Modelo de empreendimento enoturístico não somente para a Campanha, mas também para a Serra Gaúcha, a Guatambu Estância do Vinho, de Dom Pedrito, está entre as mais modernas e qualificadas vinícolas do Rio Grande do Sul. O prédio de 3mil metros quadrados revela arquitetura no estilo espanhol com galeria de acervos da Estância, auditório, varejo, com mostruário e venda de toda linha de vinhos, bem como produtos artesanais típicos da região e cosméticos a base de uva. Além de toda esta estrutura, o espaço ainda conta com um salão de eventos com capacidade para 200 pessoas.

A Guatambú é uma empresa administrada pela família Pötter. A história iniciou em 2003 com a implantação de um vinhedo com mudas importadas da França e da Itália. Em 2007, a vinícola firmou uma parceria com a Embrapa Uva e Vinho com o objetivo de estudar e caracterizar o potencial da região da Campanha para a vitivinicultura.  Nascia ali o primeiro vinho, Cabernet Sauvignon 2009. Na sequência, foram lançados, agora com a consultoria do enólogo uruguaio Alejandro Cardozo, seus vinhos brancos e sua linha de espumantes.
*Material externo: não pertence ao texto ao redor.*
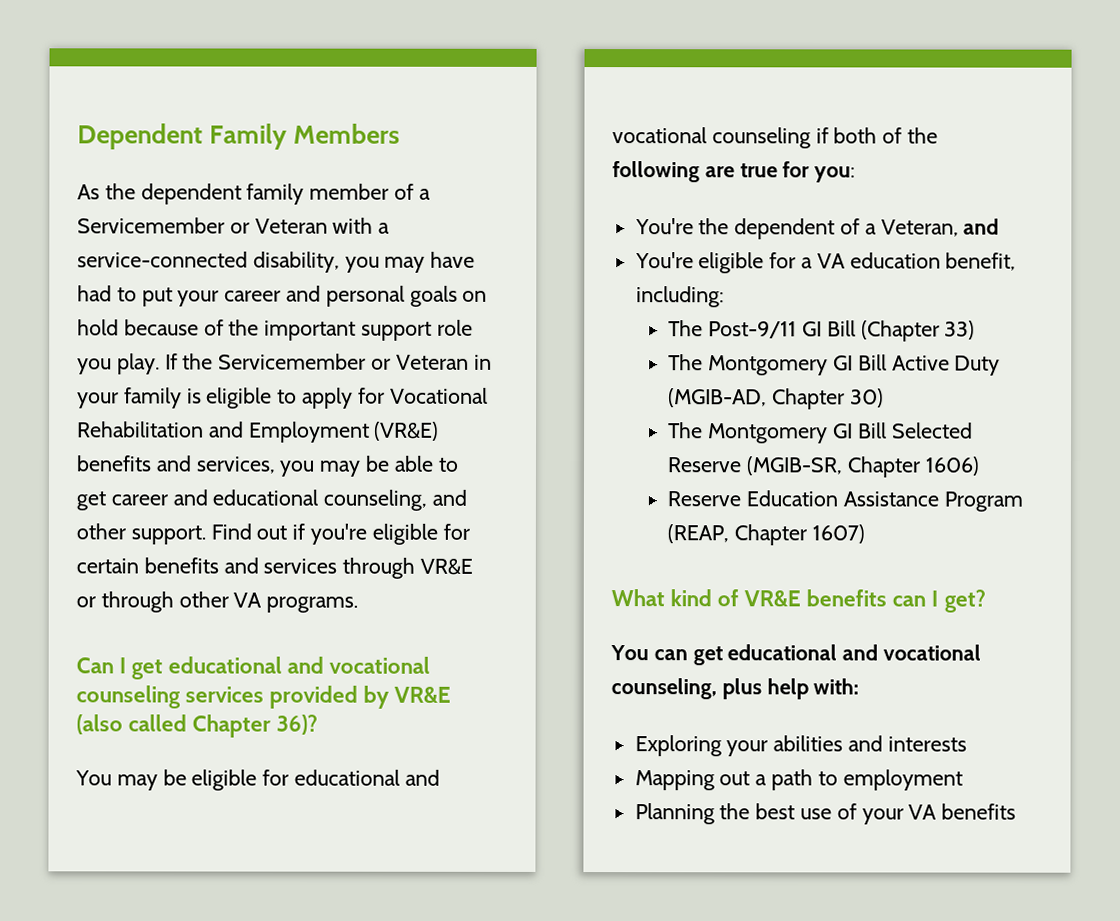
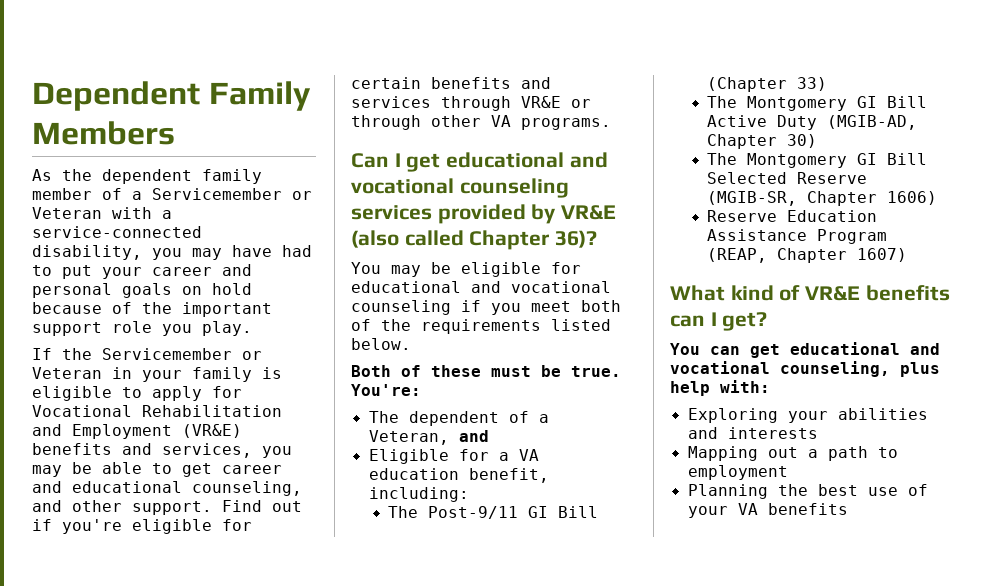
- As the dependent family member of a Servicemember or Veteran with a service-connected disability, you may have had to put your career and personal goals on hold because of the important support role you play. If the Servicemember or Veteran in your family is eligible to apply for Vocational Rehabilitation and Employment (VR&E) benefits and services, you may be able to get career and educational counseling, and other support.
+ As the dependent family member of a Servicemember or Veteran with a service-connected disability, you may have had to put your career and personal goals on hold because of the important support role you play.
+ If the Servicemember or Veteran in your family is eligible to apply for Vocational Rehabilitation and Employment (VR&E) benefits and services, you may be able to get career and educational counseling, and other support.
- You may be eligible for educational and vocational counseling if both of the following are true for you:
- You're the dependent of a Veteran, and
+ You may be eligible for educational and vocational counseling if you meet both of the requirements listed below.
+ Both of these must be true. You're:
+ The dependent of a Veteran, and
- You're eligible for a VA education benefit, including:
+ Eligible for a VA education benefit, including:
Gabriela, Naira, Valter e Isadora: unidos para comemorar as conquistas.
Gabriela, Naira, Valter e Isadora: unidos para comemorar as conquistas.

 

 

 

Dunamis

A Dunamis também trilha uma história de sucesso na Campanha Gaúcha. Com campanhas criativas para buscar o consumidor jovem, a vinícola apresenta uma linha de produtos que inclui vinhos, espumantes e desde março passado o suco de uva. Fundada em 2010, a Dunamis tem à frente o jovem enólogo Thiago Peterle, filho do fundador, o agropecuarista José Antônio Peterle. A empresa possui um vinhedo localizado em Dom Pedrito, na Campanha Gaúcha, com 15 hectares, de onde provêm as uvas para os vinhos tranquilos, e um outro, de 10 hectares, em Cotiporã, na Serra Gaúcha, onde são plantadas as uvas destinadas aos espumantes.
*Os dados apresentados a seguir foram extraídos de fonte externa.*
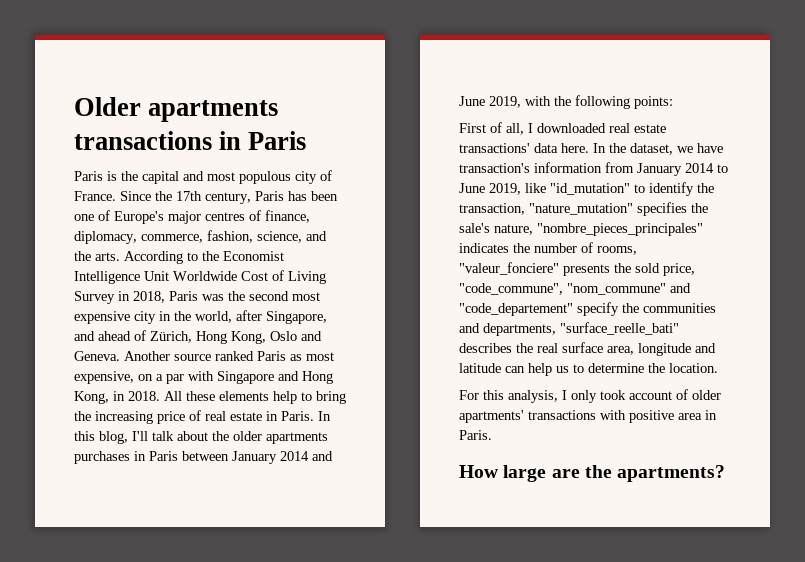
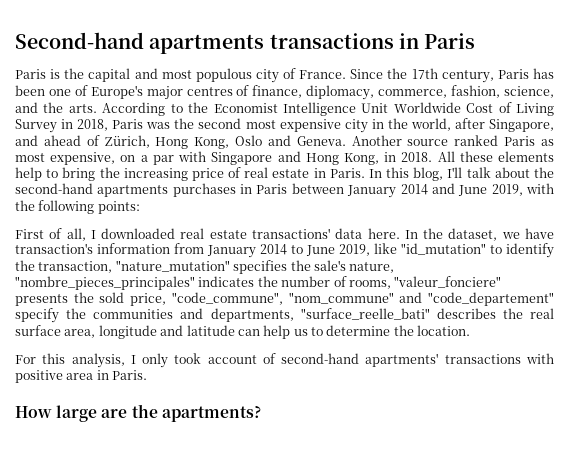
- Older apartments transactions in Paris
+ Second-hand apartments transactions in Paris
- In this blog, I'll talk about the older apartments purchases in Paris between January 2014 and June 2019, with the following points:
+ In this blog, I'll talk about the second-hand apartments purchases in Paris between January 2014 and June 2019, with the following points:
- For this analysis, I only took account of older apartments' transactions with positive area in Paris.
+ For this analysis, I only took account of second-hand apartments' transactions with positive area in Paris.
Entre as preocupações da empresa está a importância da preservação do meio ambiente. Diante disso, todas as ações no vinhedo buscam reduzir o impacto em ações como a preservação da biodiversidade respeitando a fauna e a flora locais, a redução do uso de defensivos agrícolas utilizados de forma racional com auxílio do sistema thermal pest control, o uso de menos água (uma consequência direta da redução de agroquímicos) e a redução do peso das garrafas dos vinhos que, mais leves, utilizam menos matéria-prima na produção e apresentem redução significativa da emissão de gases na atmosfera.

Thiago Peterle.
Thiago Peterle.

 

Aliança

Uma das maiores cooperativas do setor vinícola do Brasil, a Cooperativa Nova Aliança registou em 2015 a produção plena da nova planta em Flores da Cunha. Na Serra são elaborados os vinhos de mesa e o suco de uva. No entanto, a Nova Aliança também possui uma unidade na Campanha Gaúcha, região onde são cultivadas as uvas vitisviníferas e elaborados os vinhos finos. Na Campanha são 450 hectares, distribuídos entre os municípios de Encruzilhada do Sul, Bagé, Dom Pedrito e Santana do Livramento, sendo 42 hectares destinados a vinhedos.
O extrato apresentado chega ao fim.